1. Xxxxx acknowledges that FCR has and will have
information regarding inventions, products, prices,
costs, discounts, future plans, business affairs,
processes, trade secrets, technical matters, customer
lists, trademarks, copyrights and other vital
information [collectively, "Confidential
Information"], which are valuable, special and unique
assets of FCR.
2. Xxxxx agrees that he will not at any time or in any
manner, either directly or indirectly, divulge,
disclose or communicate in any manner any
Confidential Information to any Third Parties, except
as may be necessary and prudent in the normal course
of business within the scope of a duly executed
confidentiality agreement.
3. If FCR presents independently corroborated evidence
to Xxxxx that he has disclosed or threatened to
disclose Confidential Information to any Third
Parties without having met the conditions F. 2.,
above, FCR shall be entitled to terminate Xxxxx for
Cause (as specified in IV.B.1., below) and/or to an
injunction to restrain Xxxxx from disclosing, in
whole or in part, such Confidential Information or
from providing any services to any Third Parties to
whom such Confidential Information has been disclosed
or may be disclosed.
4. The Confidential Information provisions of this
Contract shall remain in full force and effect for a
two (2) year period after the termination of this
Contract with or without Cause, provided FCR exists.

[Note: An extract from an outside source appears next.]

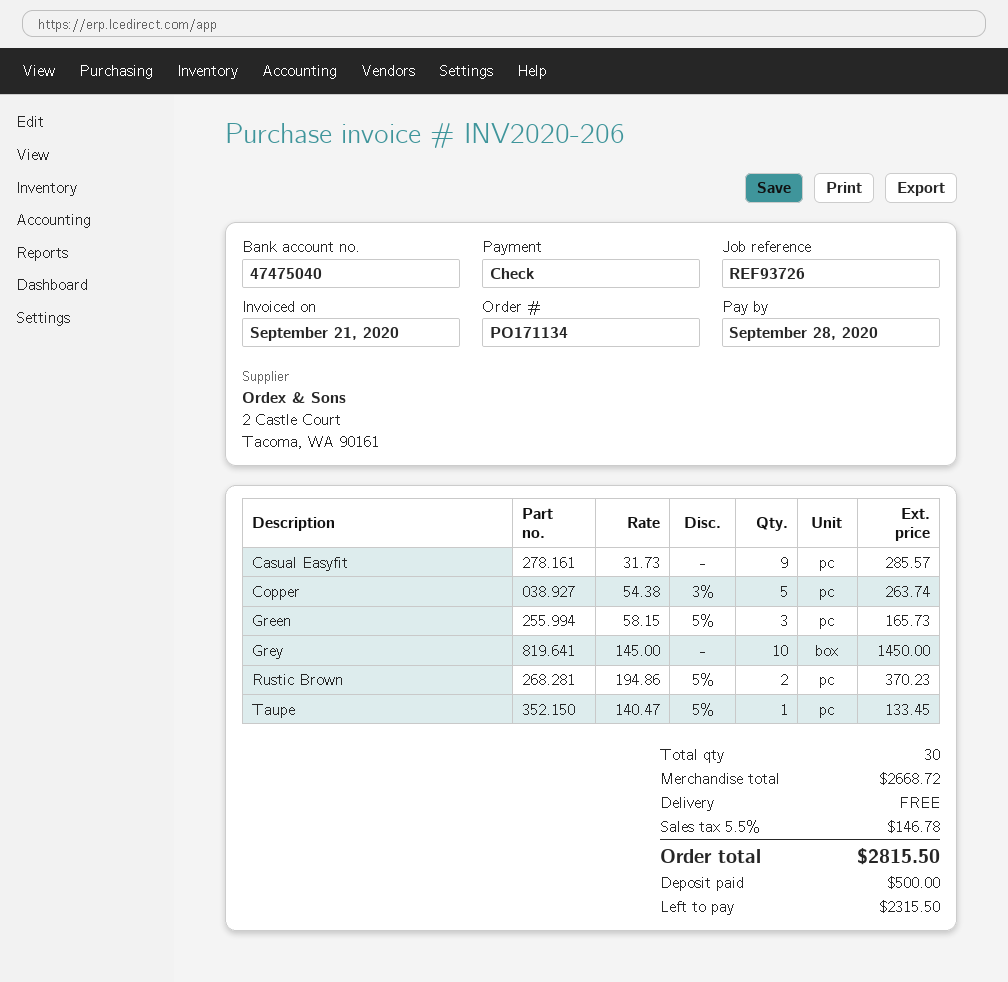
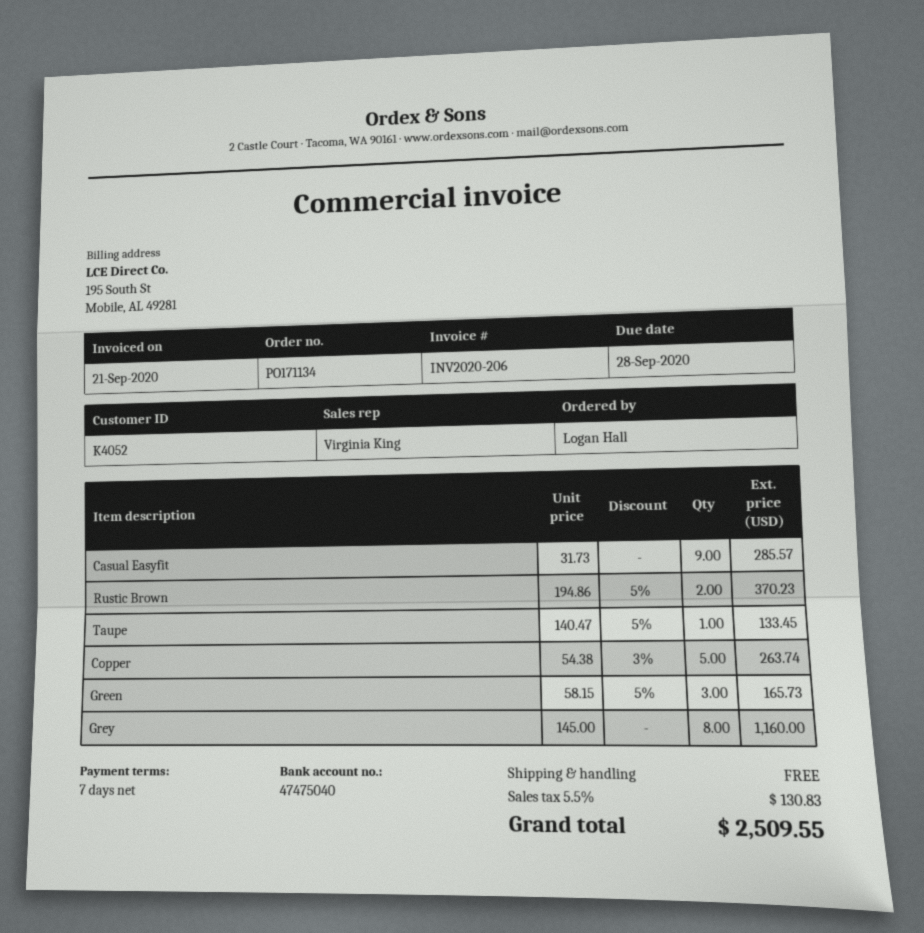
Grey: 10 x 145.00 = 1450.00 -> 8 x 145.00 = 1160.00
tax: 5.5% = 146.78 -> 5.5% = 130.83
total: 2815.50 -> 2509.55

During such two (2) year period, if this Contract was
terminated for Cause (as specified in IV.B.1., below)
neither Party shall make or permit the making of any
public announcement or statement of any kind that
Xxxxx was formerly connected with FCR.
G. Non-compete.
1. Xxxxx acknowledges that the various items of
Confidential Information are valuable, special and
unique assets of FCR. For a period of two (2) years
following the termination of this Contract with or
without Cause, provided FCR exists, Xxxxx covenants
that he will not, either personally or through Third
Parties:
a) sell the same products or services as FCR.
b) become an employee of a third party selling the same
products or services as FCR.
c) directly or indirectly have an ownership interest in
a business selling the same products or services as
FCR.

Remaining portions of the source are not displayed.